(Beginning of Given information)
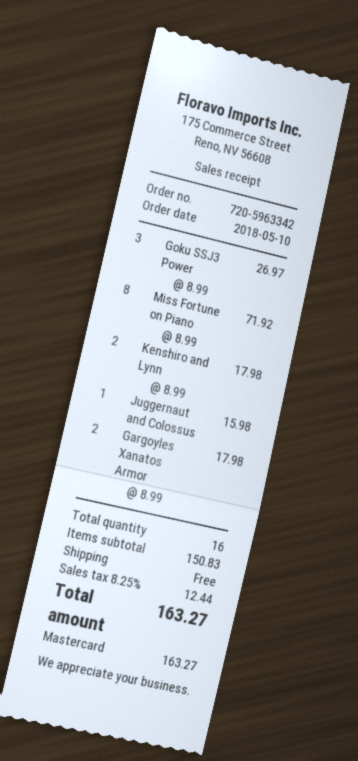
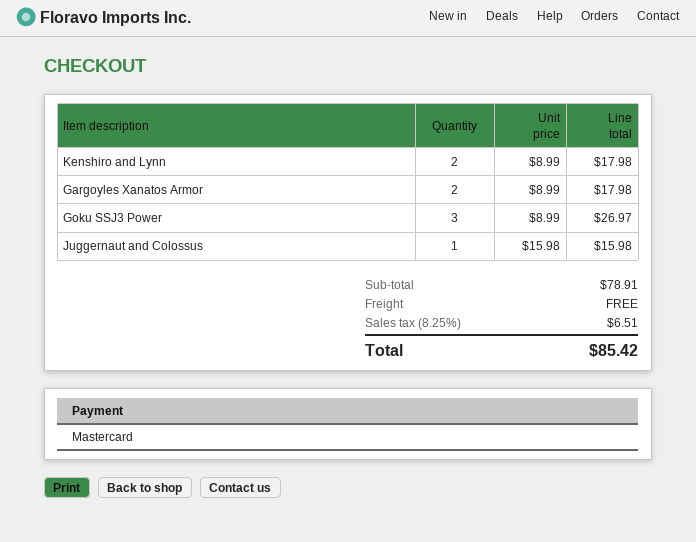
Miss Fortune on Piano: 8 x 8.99 = 71.92 -> none
subtotal: 150.83 -> 78.91
tax: 8.25% = 12.44 -> 8.25% = 6.51
total: 163.27 -> 85.42

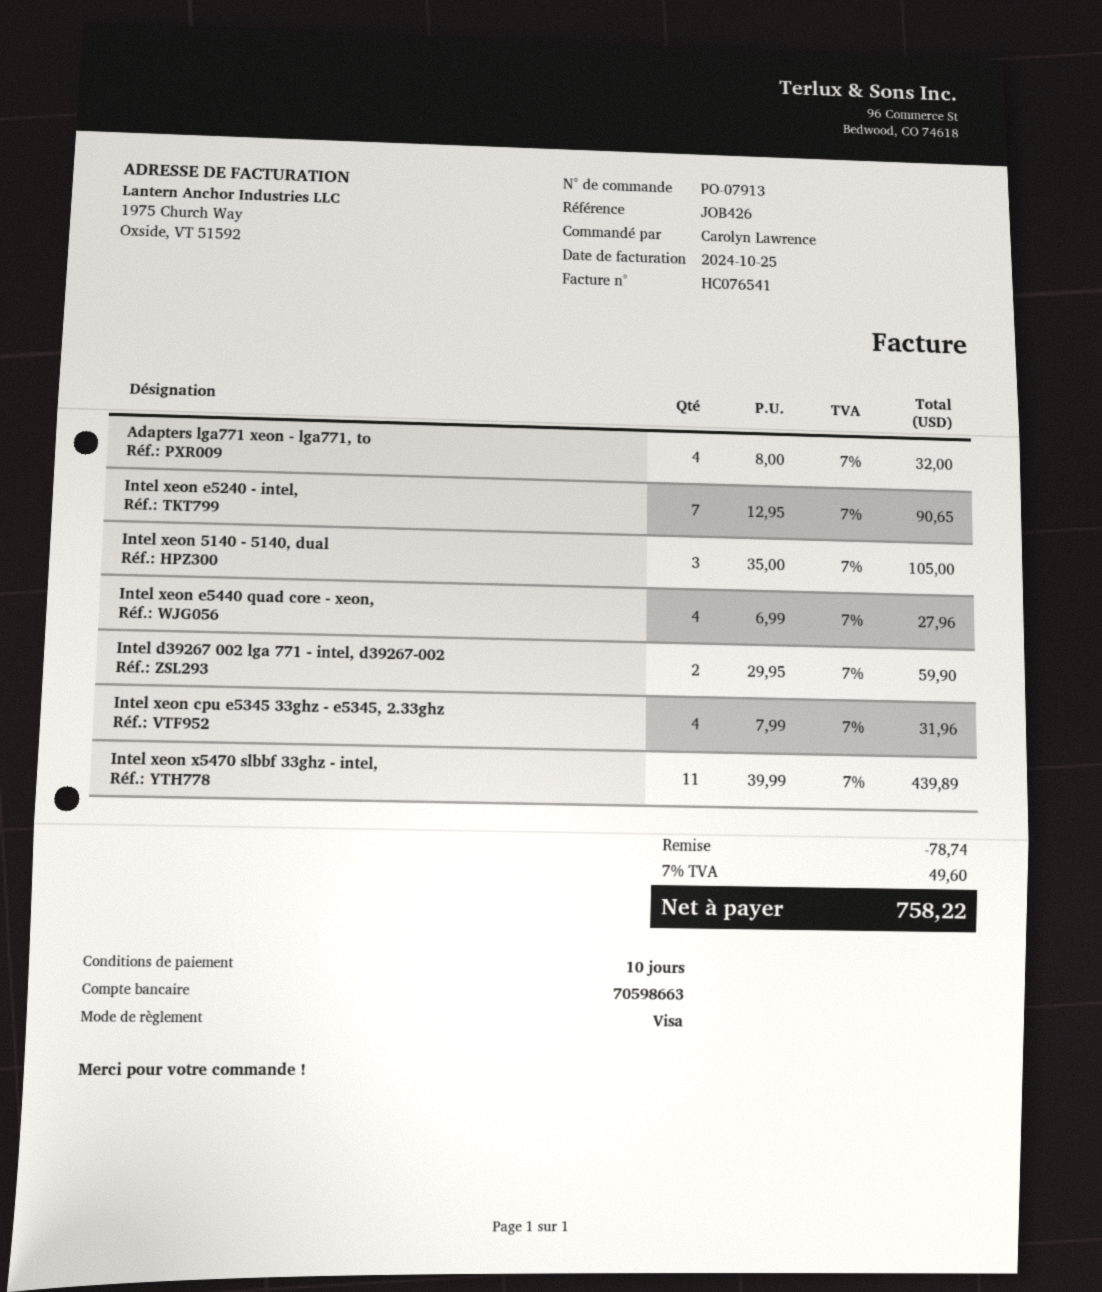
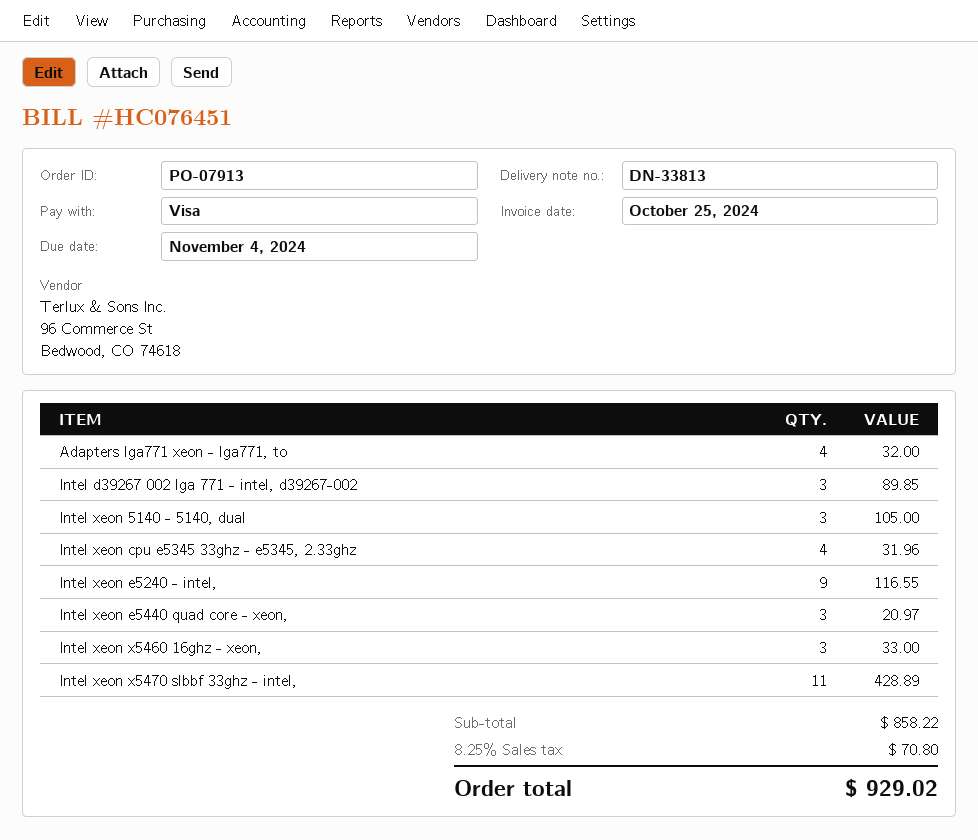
invoice number: HC076541 -> HC076451
Intel xeon e5240 - intel,: 7 for 90.65 -> 9 for 116.55
Intel xeon e5440 quad core - xeon,: 4 for 27.96 -> 3 for 20.97
Intel d39267 002 lga 771 - intel, d39267-002: 2 for 59.90 -> 3 for 89.85
Intel xeon x5470 slbbf 33ghz - intel,: 11 for 439.89 -> 11 for 428.89
Intel xeon x5460 16ghz - xeon,: none -> 3 for 33.00
discount: 78.74 -> none
tax: 7% = 49.60 -> 8.25% = 70.80
total: 758.22 -> 929.02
(End of Given information)
== Task to carry out ==
Would you please set down the lines from the one with "Intel xeon e5240" to the end of the data above, exactly and without any other lines?

== Final answer ==
Intel xeon e5240 - intel,: 7 for 90.65 -> 9 for 116.55
Intel xeon e5440 quad core - xeon,: 4 for 27.96 -> 3 for 20.97
Intel d39267 002 lga 771 - intel, d39267-002: 2 for 59.90 -> 3 for 89.85
Intel xeon x5470 slbbf 33ghz - intel,: 11 for 439.89 -> 11 for 428.89
Intel xeon x5460 16ghz - xeon,: none -> 3 for 33.00
discount: 78.74 -> none
tax: 7% = 49.60 -> 8.25% = 70.80
total: 758.22 -> 929.02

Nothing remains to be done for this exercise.